Fold-thrust structures: conceptual understanding, anchors and uncertainties

AuthorsBond, Clare E.; Butler, Rob; Cawood, Adam; Cooper, Mark A.; Alcalde, Juan ; Watkins, Hannah; Totake, Yuki
Issue Date7-Apr-2019
PublisherEuropean Geosciences Union
CitationGeophysical Research Abstracts, 21: EGU2019-15020-2 (2019)
AbstractConcepts are a critical element in our ability to understand and categorise natural phenomena. Indeed, the term fold-thrust belts is used to categorise the different natural phenomena that together define the set of structures commonly found in compressional tectonic settings.Within this over-arching term sub-terms are used to categorise the geometries and evolution of different sub-sets of structures. These categorizations (e.g. fault-bend fold, fault propagation fold etc.) include inherent conceptualisations of fold-thrust structure evolution. The concepts are dominated by geometrical constraints and for thrusting, by its nature, deformation localisation. We argue that the true interplay of the deformation characteristics and the controls that underpin folding and thrusting are not fully integrated or represented in these categorisations. Yet we are apparently anchored to these conceptual models of fold-thrust belts and their structures. Evidence suggests that anchoring occurs early; from teaching examples based on simple conceptual forms, that then dominate individuals’ future conceptual models of structures and how they evolve. How we present and use models, at an early stage, to explain and represent concepts can have significant affects. Here we present a series of case studies of fold-thrust belts that we use to observe the structural geometries and consider the different controlling mechanisms at play in their evolution. Our case studies span seismic interpretations of deep-water fold-thrust structures including the Niger delta and Sabah, and field outcrops at a range of scales from the Canadian Rockies to the French subalpine chain and the Variscan of S. Wales. We use these case-studies to reflect on the applicability of existing conceptual models to classify fold-thrust structures.

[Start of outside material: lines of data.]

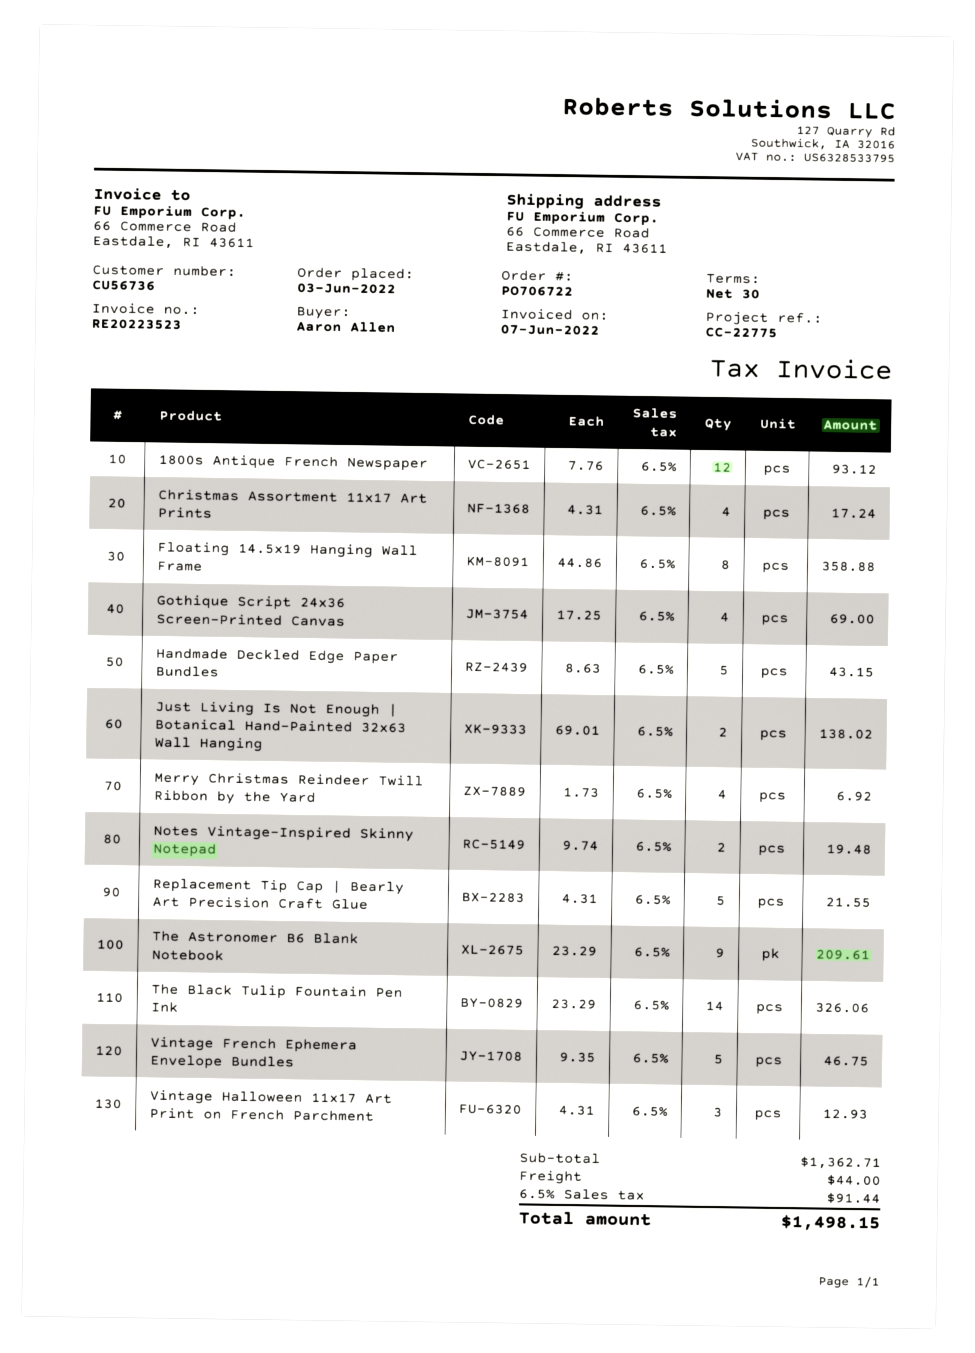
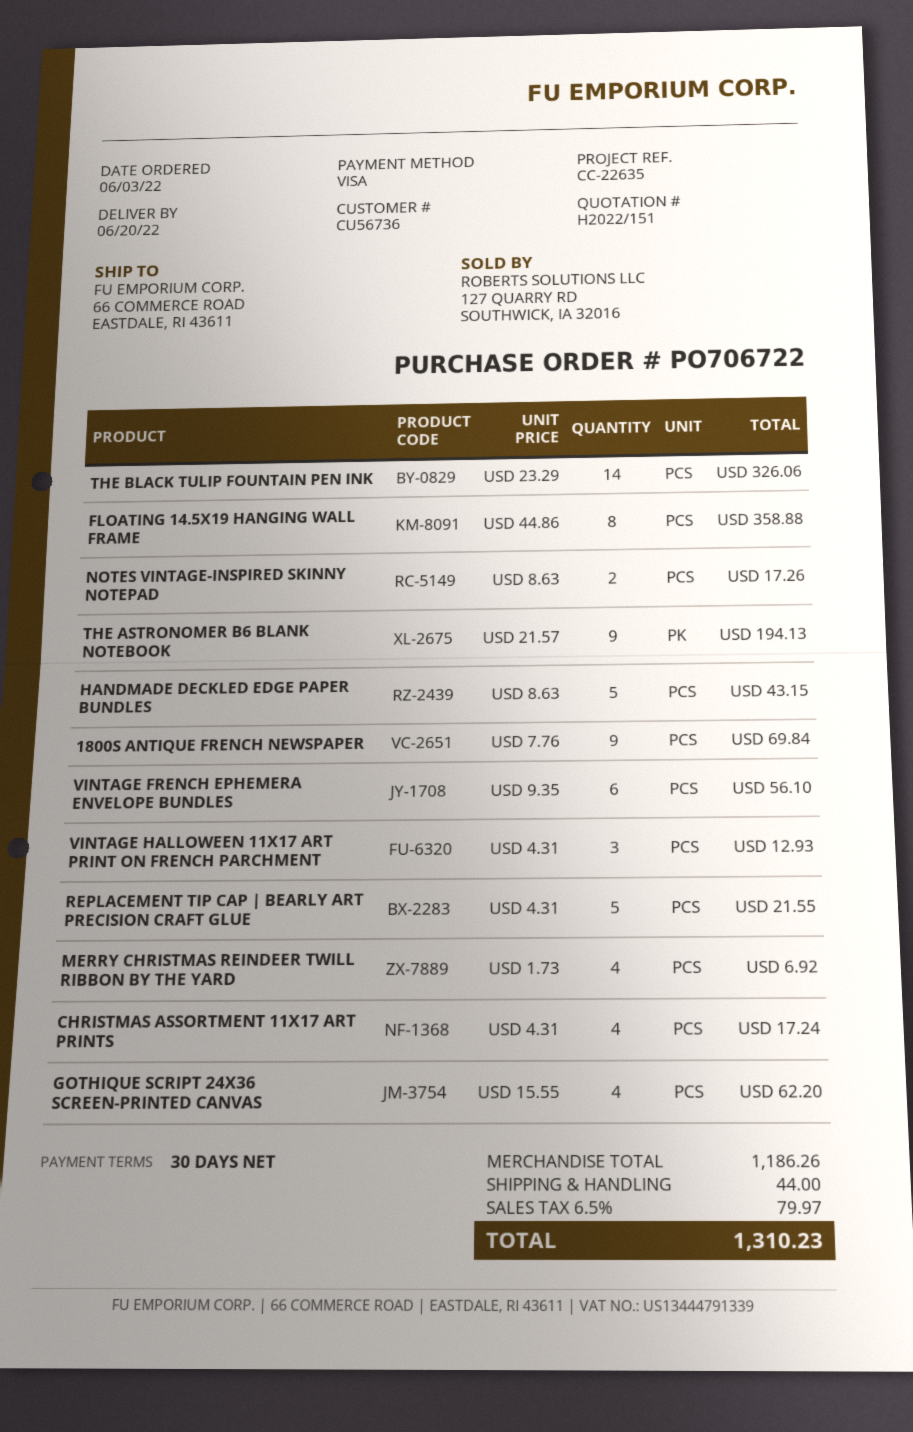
reference: CC-22775 -> CC-22635
1800s Antique French Newspaper: 12 x 7.76 = 93.12 -> 9 x 7.76 = 69.84
Gothique Script 24x36 Screen-Printed Canvas: 4 x 17.25 = 69.00 -> 4 x 15.55 = 62.20
Just Living Is Not Enough | Botanical Hand-Painted 32x63 Wall Hanging: 2 x 69.01 = 138.02 -> none
Notes Vintage-Inspired Skinny Notepad: 2 x 9.74 = 19.48 -> 2 x 8.63 = 17.26
The Astronomer B6 Blank Notebook: 9 x 23.29 = 209.61 -> 9 x 21.57 = 194.13
Vintage French Ephemera Envelope Bundles: 5 x 9.35 = 46.75 -> 6 x 9.35 = 56.10
subtotal: 1362.71 -> 1186.26
tax: 6.5% = 91.44 -> 6.5% = 79.97
total: 1498.15 -> 1310.23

In doing so we question whether the dominant existing concepts allow useful categorisation of fold-thrust structures to address questions such as: uncertainties in fault location, connectivity of fold-forelimb stratigraphy and the use of evolutionary models to predict fault displacements and fracture patterns. We propose that a greater range of conceptual models are required. New concepts that better represent the observed natural phenomena should improve understanding of uncertainties in fold-thrust belt models and inform probabilities of elements such as fault placement and linkage to help address outstanding questions in fold-thrust belt research.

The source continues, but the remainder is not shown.